# Creating Data
Use this file to create and alter datasets.

## Instructions

Enter the following parameters as desired:

N - the number of ions in the lattice

data_size - the size of data set that should be generated prior to filtration, depending on N if you select data_size to be too large the program will crash, but if you set it to be too small you wont get enough data after filtration. At the end of this noteboook there is code to combine compatible datasets as a solution to the second problem.

trapping_strengths - specify the desired trapping strengths in the ion chain

In [1]:
import sys
sys.path.insert(0, '/Users/marinadrygala/Desktop/Marina/')
import classesmu
from classesmu import BatchSimulatedSpinLattice as bsslmu
import pickle
import numpy as np
import torch
import math
import ic_functions
from ic_functions import chain, circle
import time


"""Enter the desired values for the variables below as mentioned in the instructions """
data_size=200000
N=4
trapping_strengths = [5,1]

"""Generates the desired instance of the ionchain object."""
ic = classesmu.IonChain(N,trapping_strengths)


use_cuda = torch.cuda.is_available()
device = torch.device("cuda" if use_cuda else "cpu")



## Instructions C'td
Alter the code for $\mu$ as desired.

In [2]:
"""The transverse mode frequencies"""
omega_m = torch.tensor(ic.w_x)

"""The number of entries in the Jij matrix that are above the main diagonal"""
size_Jij = N*(N-1)/2

"""Calculating a predictably useful value for mu"""
mu = torch.zeros(N)
for i in range(N-1):
    mu[i] = omega_m[i] + (omega_m[i+1]-omega_m[i])*0.1
mu[-1] = (omega_m[-1]*1.01)



In [None]:
"""For removing desired values of mu"""
indices=torch.ones(n,dtype=torch.uint8)
removed_mus=[]
for i in removed_mus:
    indices[i]=0
mu = mu[indices]

## Instruction C'td
We use the functions in the following cell to produce a single number that summarizes each $J_{i,j}$. The gaussian and linear functions could both be used, however we have used the linear function. The theta function gives an idication of how the weight of the values in the $J_{i,j}$ matrix are distributed with relation to how close ions $i$ and $j$ are.

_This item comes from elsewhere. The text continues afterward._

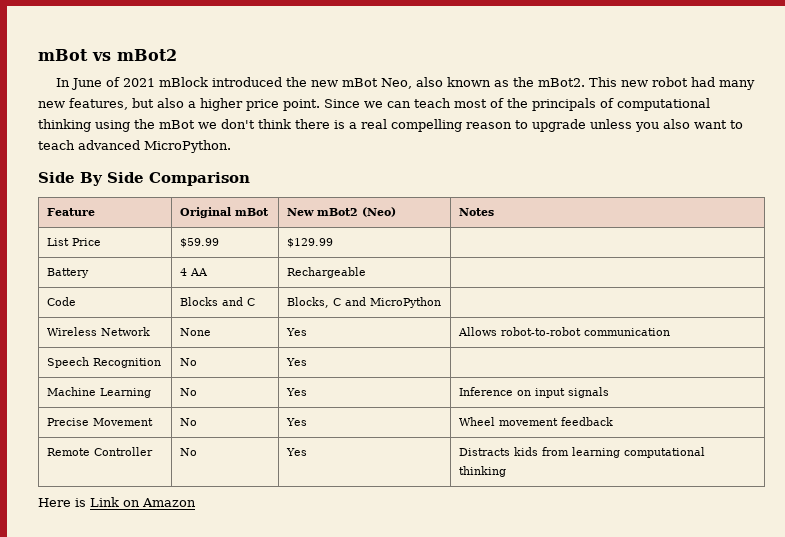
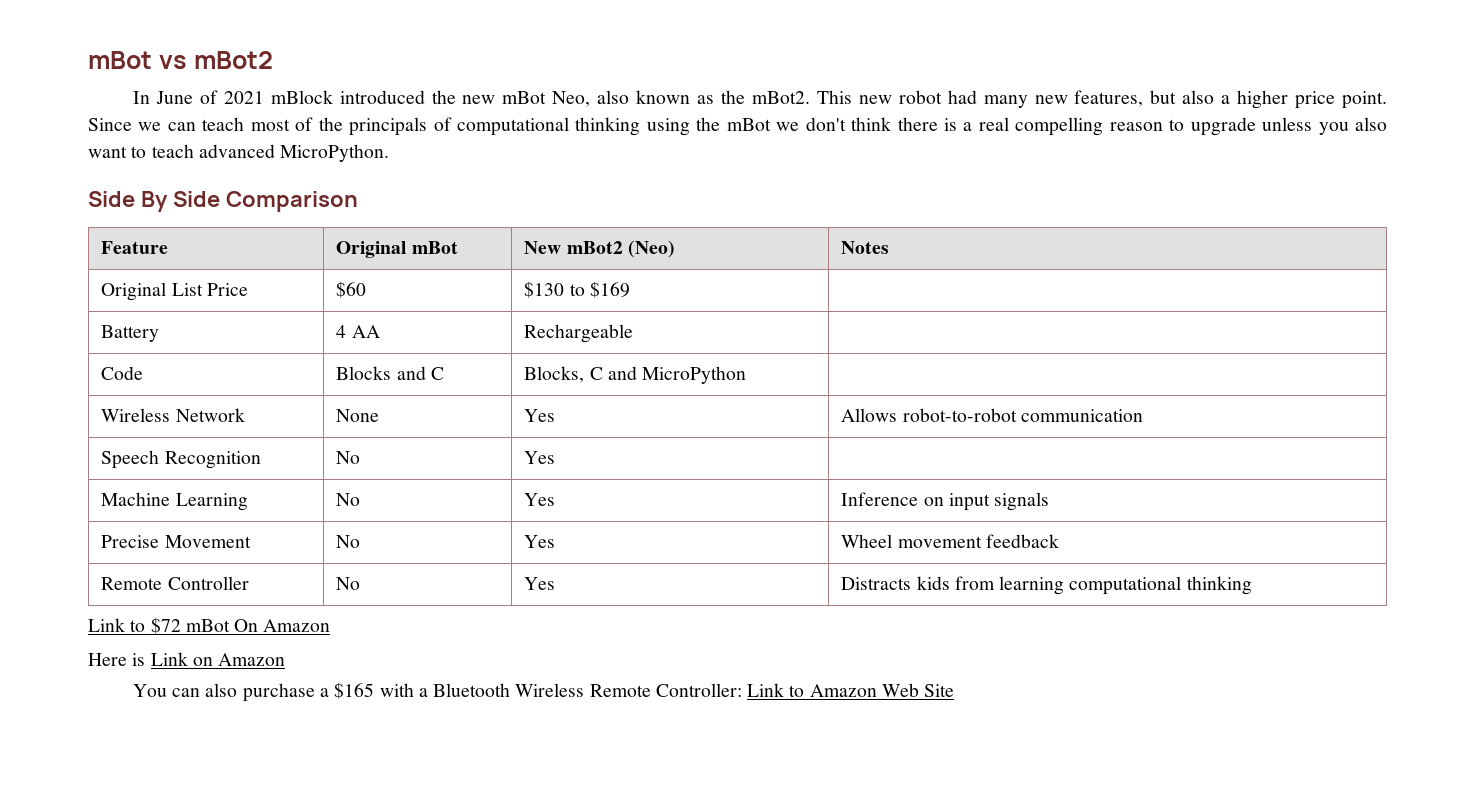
(495, 212) none -> [101,282,167,301] Original
[180,238,220,248] [287,238,334,248] $59.99 | $129.99 -> [336,281,367,298] [524,281,630,298] $60 | $130 to $169
(507, 471) none -> [88,617,331,634] // Link to $72 mBot On Amazon
(196, 502) none -> [132,682,955,702] // You can also purchase a $165 with a Bluetooth Wireless Remote Controller: Link to Amazon Web Site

If we pick a minimum threshold value for theta(Jij) then we can filter out data that doesn't closely represent the physical system.

In [3]:
"""m if the number of detunings is and important value for training and prediction"""
m=len(mu)

"""The row and column indices for the entries of an nxn matrix that fall above the diagonal"""
row_indices, col_indices = np.triu_indices(N,1)

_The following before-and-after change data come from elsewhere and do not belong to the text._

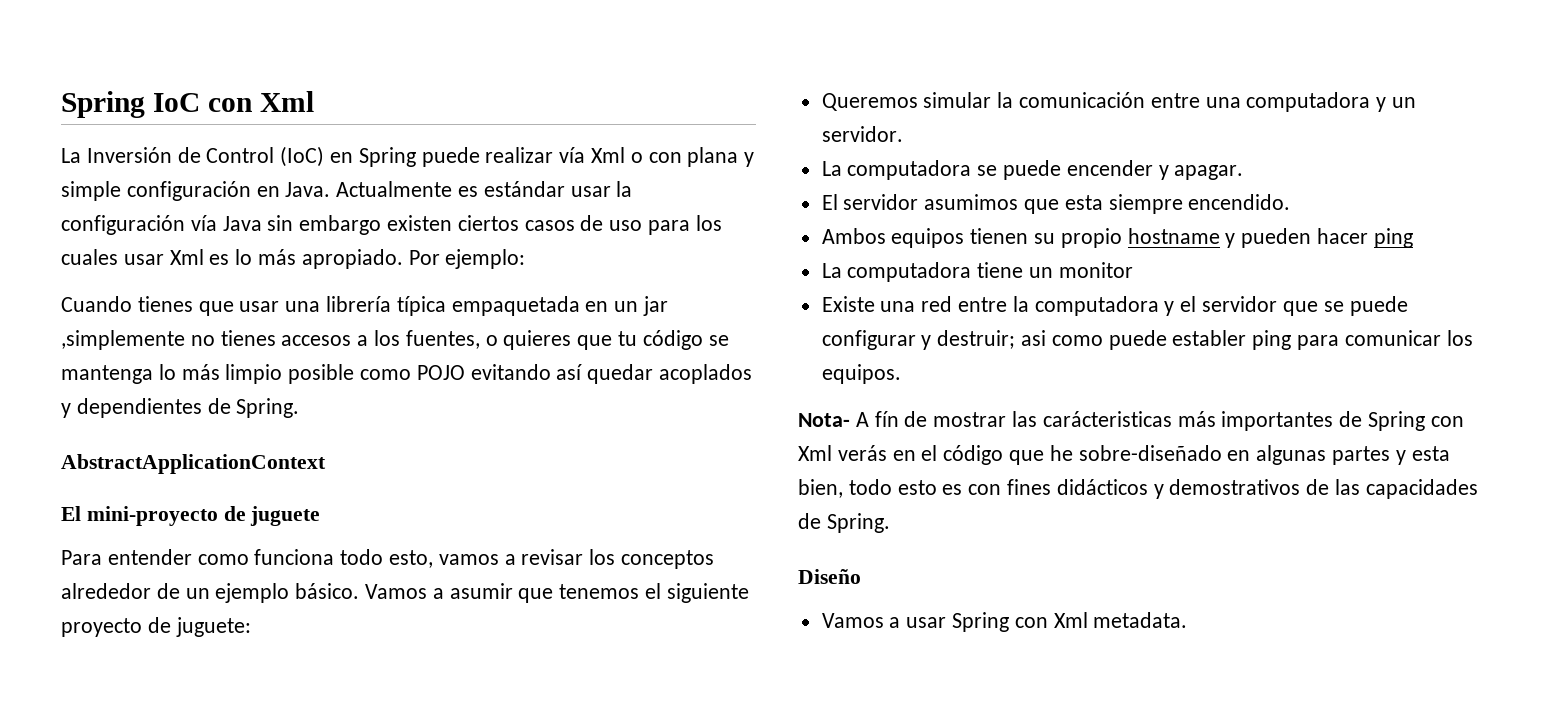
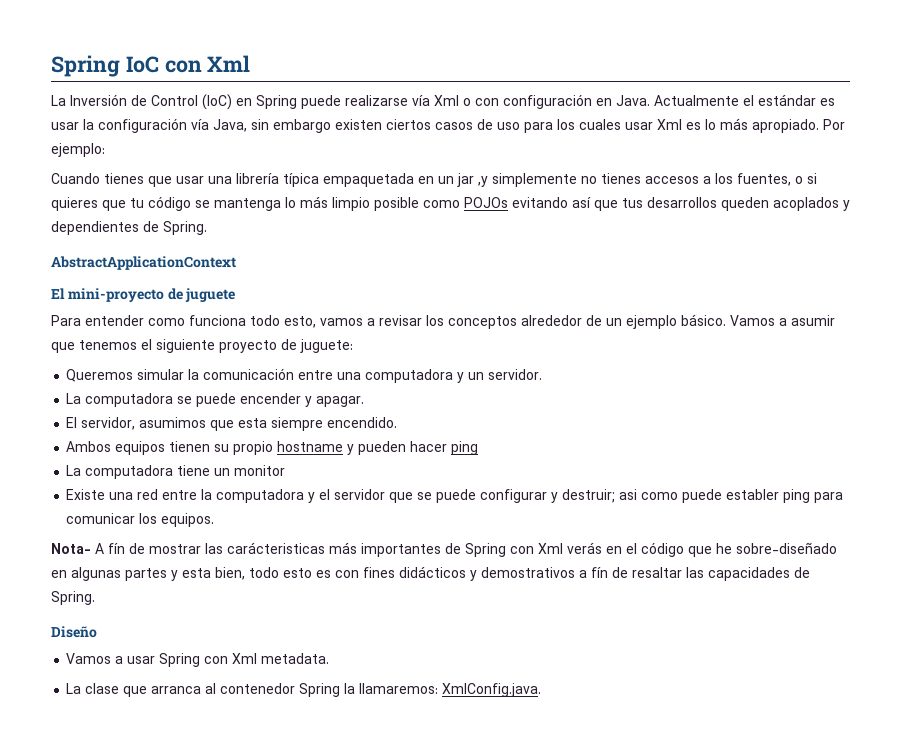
[485,147,554,163] realizar -> [345,95,408,106] realizarse
[687,147,755,167] [61,181,121,201] plana y simple -> (499, 102) none
[458,181,565,197] es estándar -> [743,94,835,106] el estándar es
[222,216,262,231] Java -> [213,119,247,132] Java,
[61,330,185,350] ,simplemente -> [478,173,577,187] ,y simplemente
(498, 340) none -> [807,173,817,184] si
[416,365,465,380] POJO -> [464,197,508,208] POJOs
[587,364,654,384] quedar -> [594,197,769,211] que tus desarrollos queden
[843,194,919,210] servidor -> [81,417,136,430] servidor,
[1306,479,1330,495] de -> [579,567,682,578] a fín de resaltar
(1188, 620) none -> [66,683,542,697] // La clase que arranca al contenedor Spring la llamaremos: XmlConfig.java.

"""A parameter that can be set as desired if using the gaussian function to filter the data."""
sigma=2.5

"""The gaussian and linear functions serve a similar purpose and as stated in the instructions either can be used.
They output a vector with entries corresponding to a weighting of the entries in Jij matricies.
For an i,j pair, the distance between i and j and the corresponding entry outputted by the functions have an inverse
relationship. This property is then utilized by theta. A higher theta(Jij) where Jij is normalized as described,
indicates that more of the interactions are between ions that are close together, and these Jijs more closely
represent the physical properties we are interested in."""
def gaussian():
    fij = np.exp(-(row_indices-col_indices)**2/(2*sigma**2))
    return fij

def linear():
    fij = np.abs(row_indices-col_indices)
    return 1/fij

filter_func = linear()

def theta(Jij):
    theta = 1/size_Jij*np.sum(np.abs(Jij)*filter_func)
    return theta


## Instruction C'td
We use the code in the following cell to produce a test set for our data containing Jijs that we are interested in.
In the cell below that we apply theta on the Jijs contained in our test set to find out an appropriate minimum threshold value for which we call epsilon.

In [None]:
"""This code is to make a test set that includes a chain lattice, a circular lattice and some circular lattices modified
to contain one additional interaction(if n>3). In each of these cases all of the interactions are of the same strength. 
Alot of the possible interactions are just rotations or reflections of one another and so produce the same theta value.
Only some of these are included and thus a formula for a reasonable test set size is as follows."""

test_set_size=math.floor(N/2)+1

"""chain is a function located in ic_functions and produces a vectorized form of a chain lattice."""
chain_lattice=chain(N)

"""stacking the necessary copies of the chain lattice to be modified as needed, to produce the desired test set."""
test_set = np.tile(chain_lattice,(test_set_size,1))
"""modifying the entries of the matrix to produce desired test set"""
test_set[:,N-2]=np.ones((test_set_size))
test_set[0,N-2]=0
id_size=test_set_size-2
test_set[2:2+id_size,1:1+id_size]=np.identity(id_size)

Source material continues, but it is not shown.